さて、エジプトでは、すでに19世紀の前半、啓蒙的専制君主ムハンマド・アリ−(治世 1805-48年)のもとで、近代国家の体裁を整える目的の諸改革が実施された。そのなかには、その後の農民の生活に決定的な影響を与えた、1822年に施行された徴兵制と、村長制の導入を中心に、1830年代に実施された、村を行政の末端単位とする地方行政改革が含まれた。かくて、19世紀の中葉には、村単位での中央集権的な農民管理体制が確立することになる。

ところで、この農民管理体制を担っていたのは、村単位で作成された、次の三つの台帳である。第一は、世帯ごとの家族構成を示す「住民簿」、第二は、死亡者の報告台帳である「死亡登録簿」、そして第三は、徴兵された農民の名前と徴発日を記した「徴兵登録簿」である。

この三つの台帳がどのように関連づけられて農民に対する支配がなされたか、を具体的に示す一例が、「徴兵免除」嘆願文書である。「徴兵免除」嘆願文書とは、農民の御上への直訴に応えて実施された、当局による嘆願内容の真偽に関する調査報告書である。

次頁にとして掲載した「徴兵免除」嘆願文書の文面を解説すると、@が農民による「徴兵免除」嘆願文、Aが当局による嘆願書受理の確認、そして、BCDが当局による嘆願内容の真偽調査の結果報告である。

調査結果報告のうち、Bは「住民簿」によって嘆願人の家族構成を、Cは「徴兵登録簿」によって兵士の徴発日を、Dは「死亡登録簿」によって世帯主死亡を確認したものである。こうして、エジプト政府は、三つの台帳を使って農民からの訴えの真偽を確かめたうえで、しかるべき措置を取った〔参考文献 (1) pp.426-28, 433-35〕。

さて、この農民管理の実態からただちに気づくのは、この管理が「統計」に基づいたものだったということである。そして、この統計を提供したのが、これまでの研究では余り注目されてこなかった、1847年に実施された人口センサス( ta‘dad al-nufus)であったことは明らかである〔参考文献 (5)〕

この人口センサスが、詳細なものであったことは、先の三つの台帳を使った「徴兵免除」嘆願の真偽調査の内容だけからでもうかがい知ることができる。現在、カイロにあるフランス研究所がこの人口センサスにもられた統計のデ−タ・ベ−ス化を計っている。しかし、聞くところによると、その作業はサンプル調査結果の集計にあるようである(3)。ということは、この人口センサスについて、当時の政策当局は全国レベルの集計値を作成しなかったのであろう。

われわれはこうした統計を、「近世的」な統計と呼ぶべきなのか、あるいは「近代統計」と呼ぶべきなのか。

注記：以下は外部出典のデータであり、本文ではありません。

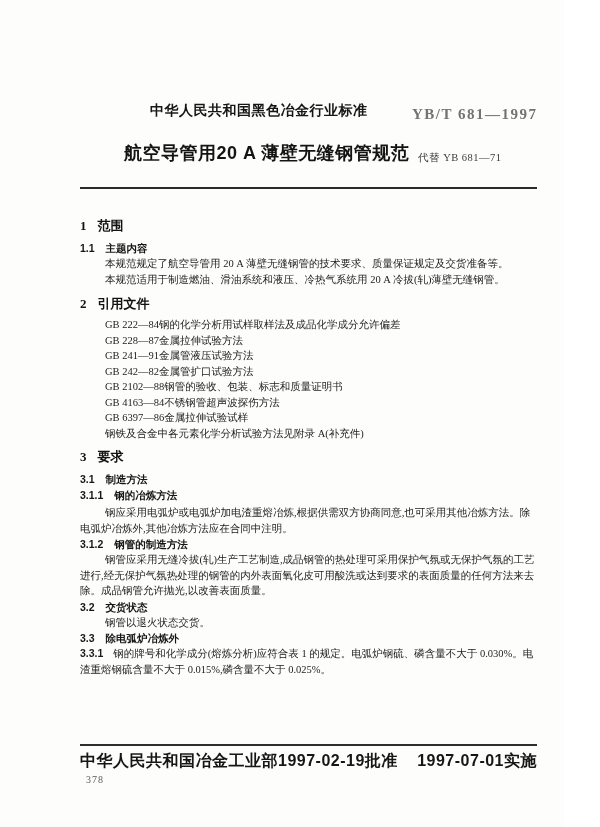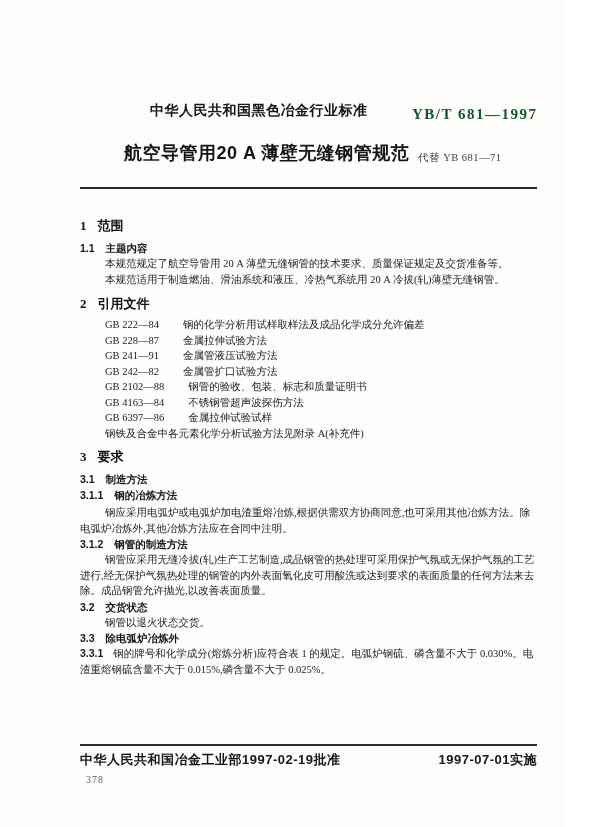"YB/T 681—1997" .std-code { color: #14532d -> #737373 }
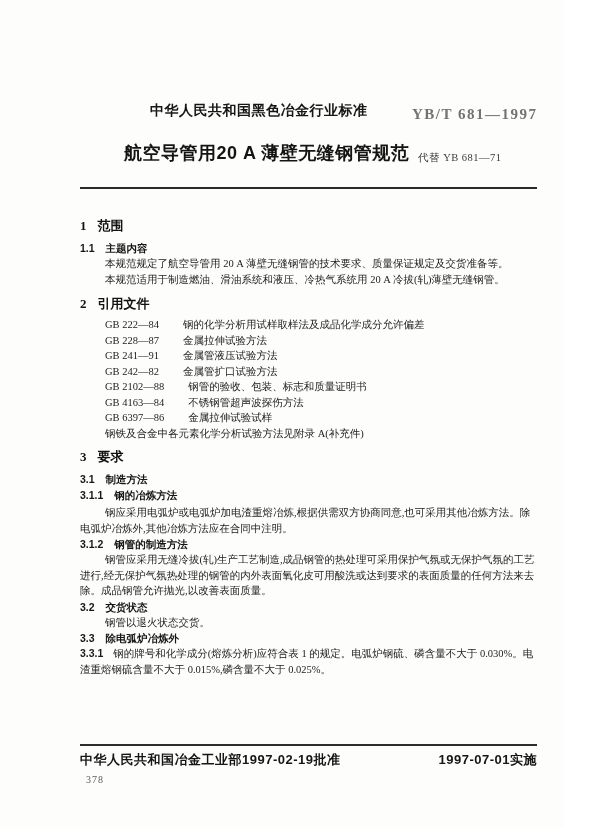"GB 222—84" .ref-code { margin-right: 24px -> 0 }
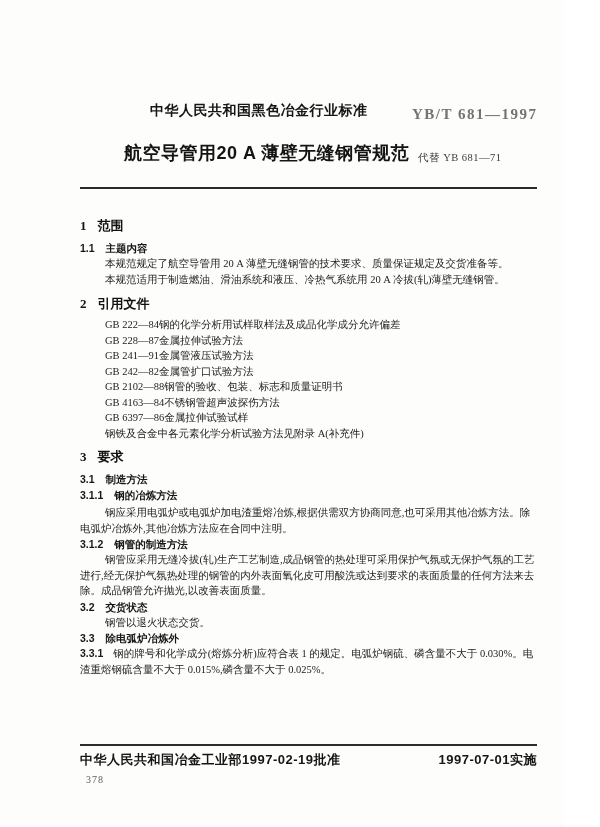"中华人民共和国冶金工业部1997-02-19批准" .footer-row { font-size: 13px -> 16px }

統計収集の技術的な側面を取り上げて、その「近世的」性格を指摘することは容易である(4)。しかし、農民管理という実務的な側面からこの統計を取り上げるならば、そこでは村単位はもちろんのこと、世帯単位で統計が集計されており、その内容は、1880年代以降に整備された「近代統計」以上に「質」の高い側面をもっている。